◆ Edit tracking data
════════════════════
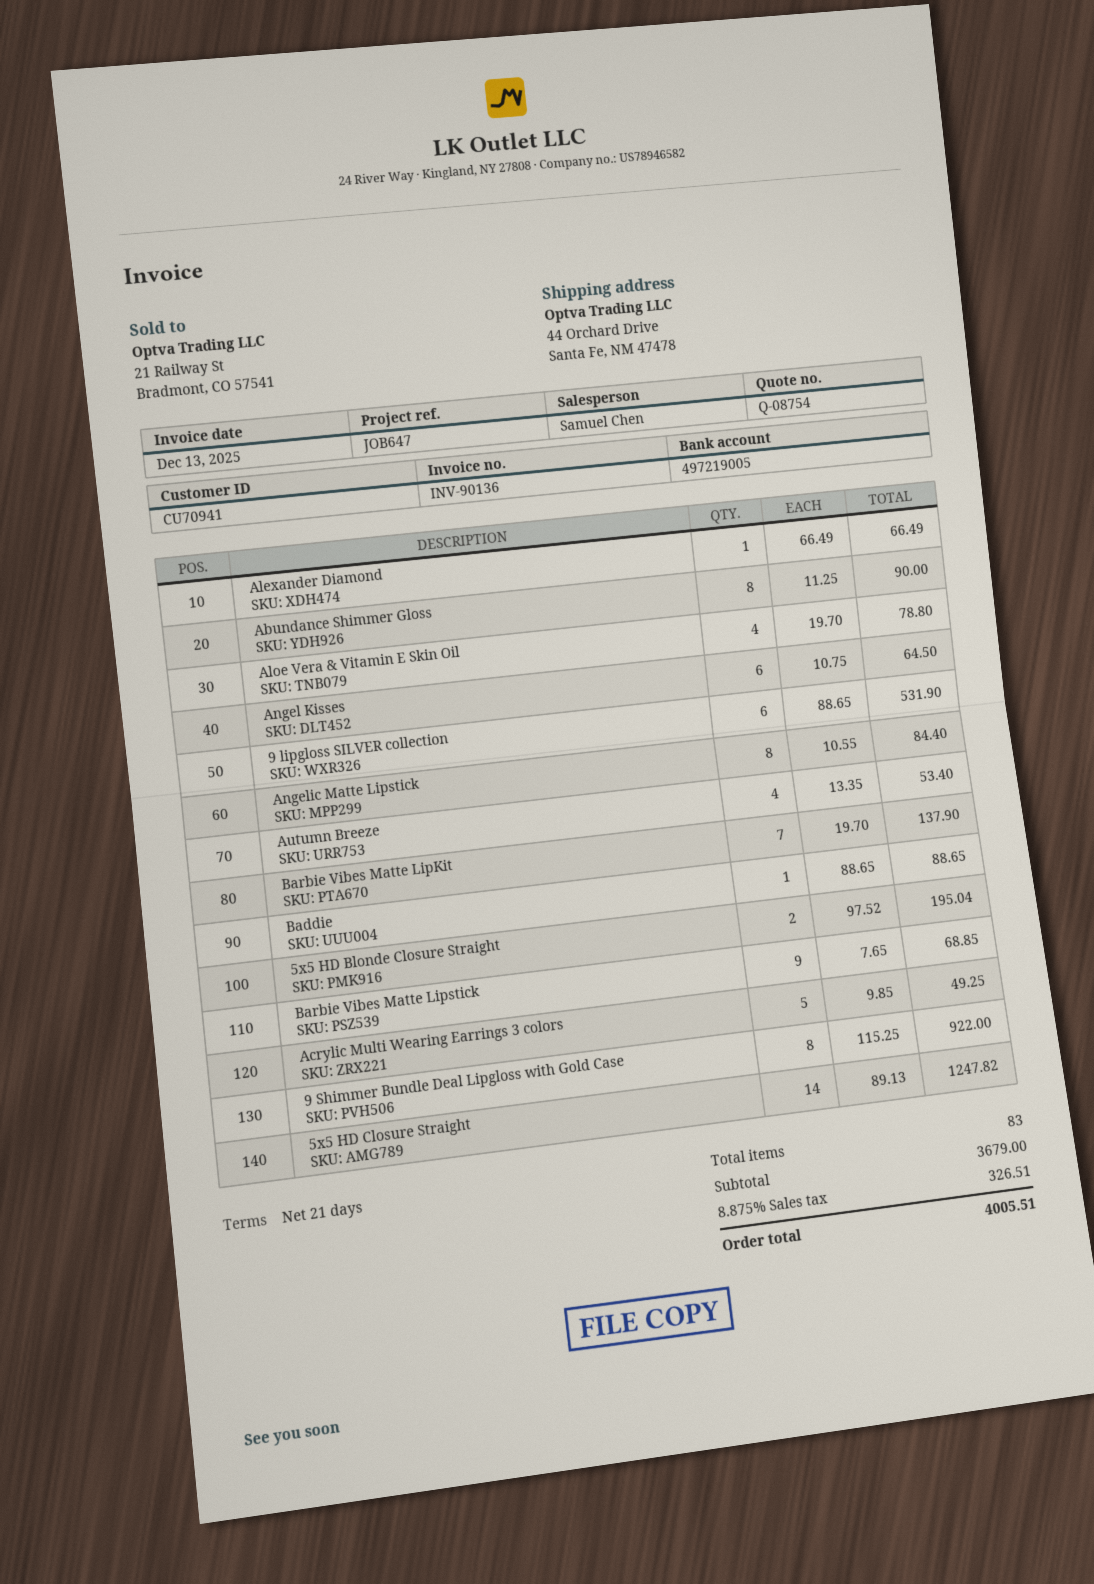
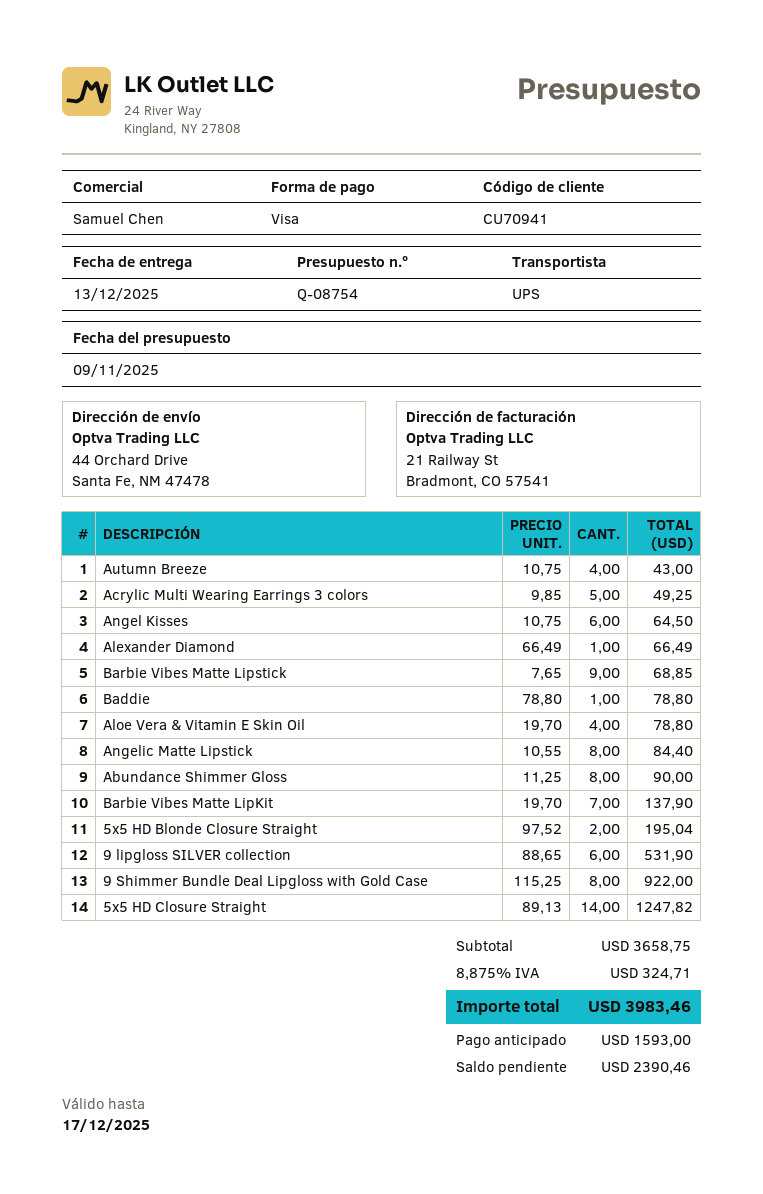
Autumn Breeze: 4 x 13.35 = 53.40 -> 4 x 10.75 = 43.00
Baddie: 1 x 88.65 = 88.65 -> 1 x 78.80 = 78.80
subtotal: 3679.00 -> 3658.75
tax: 8.875% = 326.51 -> 8.875% = 324.71
total: 4005.51 -> 3983.46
════════════════════
Only one span is to be repeated: the line with "Baddie: 1 x" through the final line of the entries above, word for word.

Baddie: 1 x 88.65 = 88.65 -> 1 x 78.80 = 78.80
subtotal: 3679.00 -> 3658.75
tax: 8.875% = 326.51 -> 8.875% = 324.71
total: 4005.51 -> 3983.46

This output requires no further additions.